What you will find in your turntable at the moment is a small pcb that splits the incoming AC into two phases by an RC (or CC) network. This is never exact due to component tolerance.

This controller board improves on that process by generating the sinewaves independently at 0.001Hz resolution with adjustable voltage, frequency and phase characteristics. You start with the default settings on the board then make phase and voltage adjustments to get your motor running as quiet as possible.

Note: true sinewave are produced by DDS generators. Its not a square wave to sinewave conversion.

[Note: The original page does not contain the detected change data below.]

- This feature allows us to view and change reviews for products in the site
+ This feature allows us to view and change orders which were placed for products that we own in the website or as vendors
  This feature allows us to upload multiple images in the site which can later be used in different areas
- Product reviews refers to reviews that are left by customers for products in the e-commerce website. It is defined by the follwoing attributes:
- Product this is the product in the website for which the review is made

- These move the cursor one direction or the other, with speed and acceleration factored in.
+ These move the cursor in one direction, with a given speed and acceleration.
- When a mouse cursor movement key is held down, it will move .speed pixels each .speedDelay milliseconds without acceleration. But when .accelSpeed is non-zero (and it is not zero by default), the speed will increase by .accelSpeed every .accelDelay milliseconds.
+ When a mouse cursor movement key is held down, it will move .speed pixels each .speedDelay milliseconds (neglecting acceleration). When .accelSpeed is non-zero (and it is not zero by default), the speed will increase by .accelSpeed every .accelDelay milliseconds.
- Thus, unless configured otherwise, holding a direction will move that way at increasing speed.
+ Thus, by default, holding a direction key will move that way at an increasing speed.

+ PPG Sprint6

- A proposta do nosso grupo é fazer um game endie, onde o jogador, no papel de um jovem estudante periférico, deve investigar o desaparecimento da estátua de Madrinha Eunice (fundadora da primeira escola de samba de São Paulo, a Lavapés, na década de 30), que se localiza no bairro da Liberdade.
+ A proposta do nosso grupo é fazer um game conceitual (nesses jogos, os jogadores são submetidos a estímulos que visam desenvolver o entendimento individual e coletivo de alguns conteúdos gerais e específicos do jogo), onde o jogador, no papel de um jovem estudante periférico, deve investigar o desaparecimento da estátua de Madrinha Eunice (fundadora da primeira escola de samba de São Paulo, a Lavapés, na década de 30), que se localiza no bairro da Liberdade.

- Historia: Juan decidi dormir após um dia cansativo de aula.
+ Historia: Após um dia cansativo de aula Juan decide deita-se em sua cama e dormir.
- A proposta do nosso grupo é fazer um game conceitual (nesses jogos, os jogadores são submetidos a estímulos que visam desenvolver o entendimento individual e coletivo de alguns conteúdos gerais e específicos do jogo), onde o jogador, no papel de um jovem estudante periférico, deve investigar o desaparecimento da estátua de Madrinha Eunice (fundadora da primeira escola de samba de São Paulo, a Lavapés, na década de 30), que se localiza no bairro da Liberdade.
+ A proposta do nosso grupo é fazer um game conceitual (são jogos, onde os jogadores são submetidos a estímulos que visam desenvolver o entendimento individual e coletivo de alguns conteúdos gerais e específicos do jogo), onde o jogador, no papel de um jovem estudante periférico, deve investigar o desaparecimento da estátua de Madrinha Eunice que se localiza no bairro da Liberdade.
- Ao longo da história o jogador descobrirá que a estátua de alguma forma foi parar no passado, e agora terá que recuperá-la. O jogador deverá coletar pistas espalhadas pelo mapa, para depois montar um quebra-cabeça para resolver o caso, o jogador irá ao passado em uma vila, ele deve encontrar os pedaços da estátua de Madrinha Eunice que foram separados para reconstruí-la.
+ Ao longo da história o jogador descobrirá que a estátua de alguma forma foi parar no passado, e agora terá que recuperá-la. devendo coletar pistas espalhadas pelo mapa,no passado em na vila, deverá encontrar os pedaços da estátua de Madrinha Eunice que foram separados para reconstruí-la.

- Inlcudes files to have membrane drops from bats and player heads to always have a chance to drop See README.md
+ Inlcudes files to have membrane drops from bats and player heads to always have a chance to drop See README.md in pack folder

When adding a sensor and PID control it provides very accurate speed control at 33.33x or 45.00x where the 3rd DP typically sees small fluctuation. The board does this by calculating the correct frequency to drive the motor based on feedback from the rpm sensor.
I have tried this boards on several Linn LP12's and different makes of turntable and they all run at different speeds. Most Linns even with Valhallas run at 33.4 rpm and fluctuate quite a bit. Causes of this are motor tolerance, belt/bearing wear, stylus drag, varying mains frequency etc.

What I observed in actually listening is that the timing of the music just really locks in.

So hopefully you see that to put a single AC output (Although possible) negates many of the benefits of driving the motor phases separately.

Hope that clarifies.


Thank you for that clarification. I took a look inside my Basis Motor Pod. It would be possible to rewire it for this controller. However, this motor pod is extremely expensive and I don't want to drill holes in it for a new plug. Looks like I'll be in the market for another motor and build an entirely new pod. The Hurst (Nidec Motors) 3011-001, looks to be a good candidate.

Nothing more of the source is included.